### DIRECTIONS
Look through the data below and extract, unchanged, the lines from the one that contains "Portland Reclaimed Sofa" to the one that contains "Big HomieStonewashed linen", both included.

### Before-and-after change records
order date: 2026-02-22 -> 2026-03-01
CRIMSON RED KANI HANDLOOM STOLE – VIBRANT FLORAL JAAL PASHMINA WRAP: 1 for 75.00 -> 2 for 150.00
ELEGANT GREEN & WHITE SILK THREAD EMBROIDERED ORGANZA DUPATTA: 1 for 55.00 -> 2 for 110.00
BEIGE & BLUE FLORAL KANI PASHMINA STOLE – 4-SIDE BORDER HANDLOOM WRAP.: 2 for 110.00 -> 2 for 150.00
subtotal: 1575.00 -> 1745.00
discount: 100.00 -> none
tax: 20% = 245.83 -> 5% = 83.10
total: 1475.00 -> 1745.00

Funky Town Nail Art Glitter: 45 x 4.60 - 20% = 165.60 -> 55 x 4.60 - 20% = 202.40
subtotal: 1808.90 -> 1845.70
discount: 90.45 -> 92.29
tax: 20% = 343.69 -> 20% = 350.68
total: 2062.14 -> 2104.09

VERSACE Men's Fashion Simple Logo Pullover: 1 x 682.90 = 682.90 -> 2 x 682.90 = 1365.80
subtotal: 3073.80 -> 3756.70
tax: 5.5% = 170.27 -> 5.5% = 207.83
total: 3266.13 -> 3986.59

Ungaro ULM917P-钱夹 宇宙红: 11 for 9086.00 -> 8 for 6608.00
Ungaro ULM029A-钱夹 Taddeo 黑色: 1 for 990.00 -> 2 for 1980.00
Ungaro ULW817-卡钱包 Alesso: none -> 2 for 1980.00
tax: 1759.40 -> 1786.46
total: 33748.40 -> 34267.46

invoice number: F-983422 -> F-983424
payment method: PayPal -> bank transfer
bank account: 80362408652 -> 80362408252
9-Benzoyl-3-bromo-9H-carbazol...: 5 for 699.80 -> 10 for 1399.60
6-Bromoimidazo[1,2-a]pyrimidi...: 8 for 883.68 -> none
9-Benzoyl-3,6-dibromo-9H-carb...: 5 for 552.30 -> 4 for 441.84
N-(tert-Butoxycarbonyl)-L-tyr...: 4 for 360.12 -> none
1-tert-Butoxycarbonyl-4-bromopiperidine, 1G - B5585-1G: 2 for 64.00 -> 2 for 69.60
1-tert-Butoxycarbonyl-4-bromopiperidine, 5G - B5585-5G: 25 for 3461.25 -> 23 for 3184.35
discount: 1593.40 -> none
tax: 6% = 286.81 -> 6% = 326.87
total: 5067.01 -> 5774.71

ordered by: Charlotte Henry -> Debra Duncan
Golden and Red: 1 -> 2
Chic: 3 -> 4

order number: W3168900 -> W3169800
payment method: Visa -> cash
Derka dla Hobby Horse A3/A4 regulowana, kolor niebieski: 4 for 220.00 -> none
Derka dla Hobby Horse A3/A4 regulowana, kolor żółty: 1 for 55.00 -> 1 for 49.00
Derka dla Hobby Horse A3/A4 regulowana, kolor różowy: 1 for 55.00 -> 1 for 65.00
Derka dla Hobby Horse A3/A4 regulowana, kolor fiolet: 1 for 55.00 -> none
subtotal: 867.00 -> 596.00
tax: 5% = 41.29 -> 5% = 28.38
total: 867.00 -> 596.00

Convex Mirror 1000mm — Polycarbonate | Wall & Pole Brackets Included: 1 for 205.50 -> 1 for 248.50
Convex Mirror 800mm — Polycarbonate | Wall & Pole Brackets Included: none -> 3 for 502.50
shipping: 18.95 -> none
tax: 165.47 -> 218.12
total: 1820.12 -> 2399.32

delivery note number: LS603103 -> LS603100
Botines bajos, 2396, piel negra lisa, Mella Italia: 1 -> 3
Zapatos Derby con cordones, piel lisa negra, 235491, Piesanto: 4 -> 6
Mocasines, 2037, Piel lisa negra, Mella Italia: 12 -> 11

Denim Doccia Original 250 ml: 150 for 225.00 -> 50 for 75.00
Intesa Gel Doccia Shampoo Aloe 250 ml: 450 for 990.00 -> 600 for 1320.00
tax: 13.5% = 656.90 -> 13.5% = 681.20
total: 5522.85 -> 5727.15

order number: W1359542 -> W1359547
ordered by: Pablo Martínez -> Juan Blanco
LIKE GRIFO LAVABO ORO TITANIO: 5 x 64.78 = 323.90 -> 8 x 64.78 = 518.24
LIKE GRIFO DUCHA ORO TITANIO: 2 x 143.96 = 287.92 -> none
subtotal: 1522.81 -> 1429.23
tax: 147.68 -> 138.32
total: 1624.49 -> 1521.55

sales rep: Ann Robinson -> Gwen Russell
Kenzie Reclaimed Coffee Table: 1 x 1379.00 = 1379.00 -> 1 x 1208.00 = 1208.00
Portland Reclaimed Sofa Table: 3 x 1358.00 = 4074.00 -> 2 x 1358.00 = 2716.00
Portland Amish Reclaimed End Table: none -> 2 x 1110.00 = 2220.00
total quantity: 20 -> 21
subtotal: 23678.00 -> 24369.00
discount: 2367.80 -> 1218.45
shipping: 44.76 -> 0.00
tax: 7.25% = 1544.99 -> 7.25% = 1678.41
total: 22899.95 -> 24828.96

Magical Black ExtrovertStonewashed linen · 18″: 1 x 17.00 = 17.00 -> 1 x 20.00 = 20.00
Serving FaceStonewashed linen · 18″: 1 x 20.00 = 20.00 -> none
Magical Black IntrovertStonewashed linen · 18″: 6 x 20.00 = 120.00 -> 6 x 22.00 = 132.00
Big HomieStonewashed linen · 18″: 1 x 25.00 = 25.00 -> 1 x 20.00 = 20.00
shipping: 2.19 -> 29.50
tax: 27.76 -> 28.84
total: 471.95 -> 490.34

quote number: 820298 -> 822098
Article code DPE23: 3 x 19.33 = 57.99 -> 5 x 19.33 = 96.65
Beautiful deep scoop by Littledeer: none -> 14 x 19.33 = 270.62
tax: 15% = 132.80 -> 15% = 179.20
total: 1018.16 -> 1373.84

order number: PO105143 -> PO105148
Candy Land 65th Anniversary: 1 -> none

### OUTPUT FOR THIS TASK
Portland Reclaimed Sofa Table: 3 x 1358.00 = 4074.00 -> 2 x 1358.00 = 2716.00
Portland Amish Reclaimed End Table: none -> 2 x 1110.00 = 2220.00
total quantity: 20 -> 21
subtotal: 23678.00 -> 24369.00
discount: 2367.80 -> 1218.45
shipping: 44.76 -> 0.00
tax: 7.25% = 1544.99 -> 7.25% = 1678.41
total: 22899.95 -> 24828.96

Magical Black ExtrovertStonewashed linen · 18″: 1 x 17.00 = 17.00 -> 1 x 20.00 = 20.00
Serving FaceStonewashed linen · 18″: 1 x 20.00 = 20.00 -> none
Magical Black IntrovertStonewashed linen · 18″: 6 x 20.00 = 120.00 -> 6 x 22.00 = 132.00
Big HomieStonewashed linen · 18″: 1 x 25.00 = 25.00 -> 1 x 20.00 = 20.00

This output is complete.